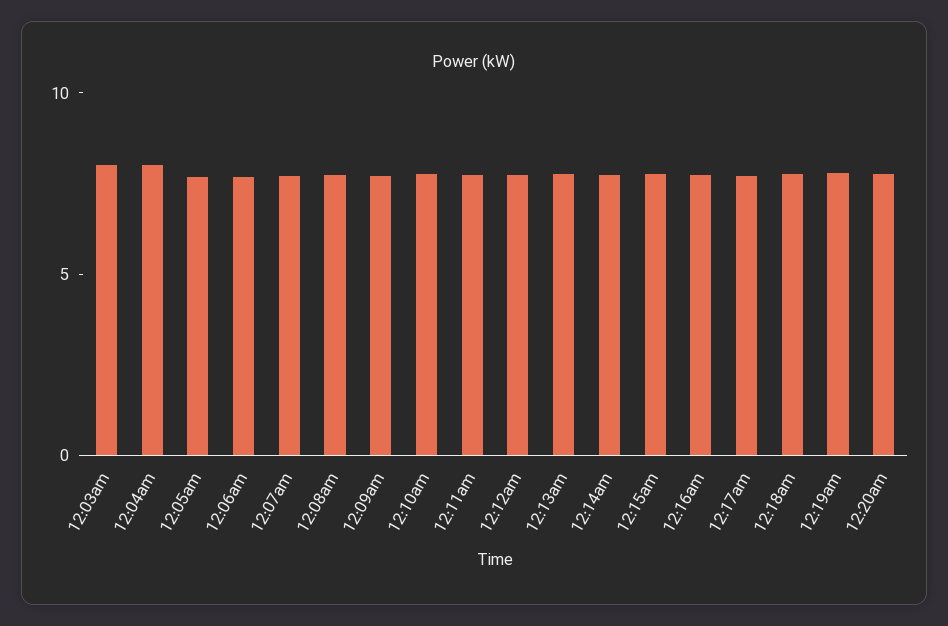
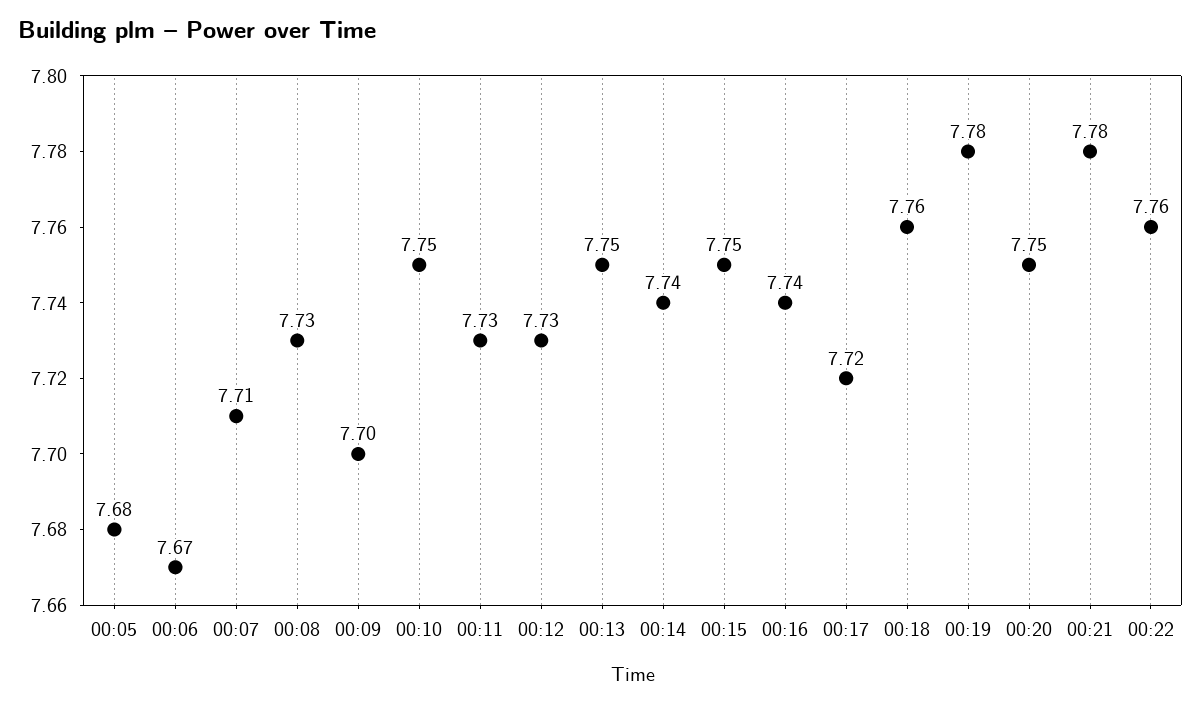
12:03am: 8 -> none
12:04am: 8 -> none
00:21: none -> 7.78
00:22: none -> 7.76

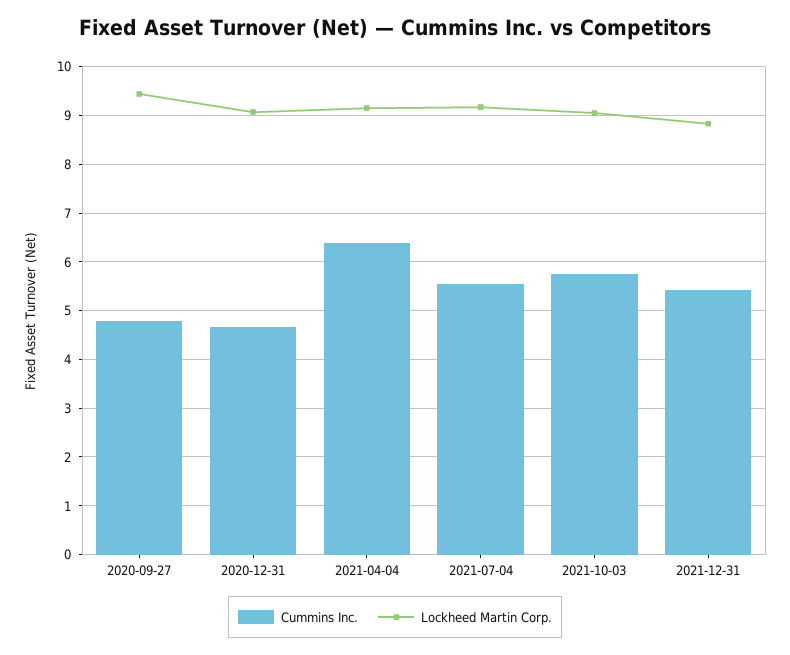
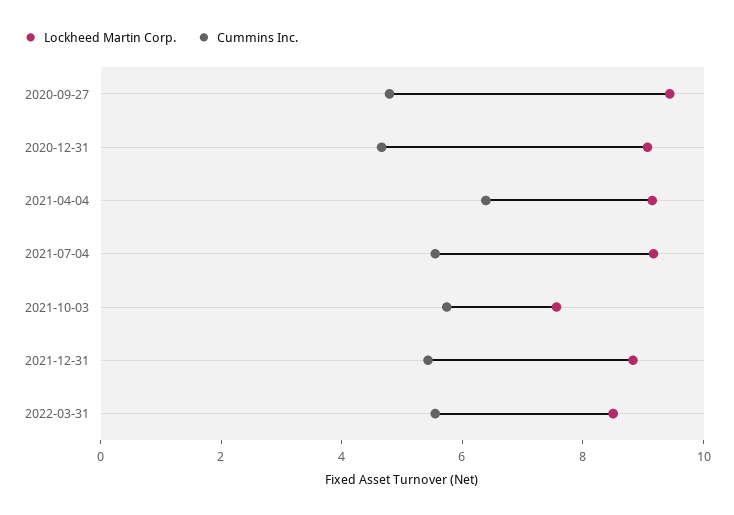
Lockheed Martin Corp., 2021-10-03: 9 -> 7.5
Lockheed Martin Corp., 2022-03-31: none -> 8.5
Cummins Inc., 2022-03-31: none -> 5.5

* Task goal
In the records above, find the line containing "12:04am: 8 -> none", then write out exactly that line and every later one through the last, omitting pictures.

* Answer space
12:04am: 8 -> none
00:21: none -> 7.78
00:22: none -> 7.76

Lockheed Martin Corp., 2021-10-03: 9 -> 7.5
Lockheed Martin Corp., 2022-03-31: none -> 8.5
Cummins Inc., 2022-03-31: none -> 5.5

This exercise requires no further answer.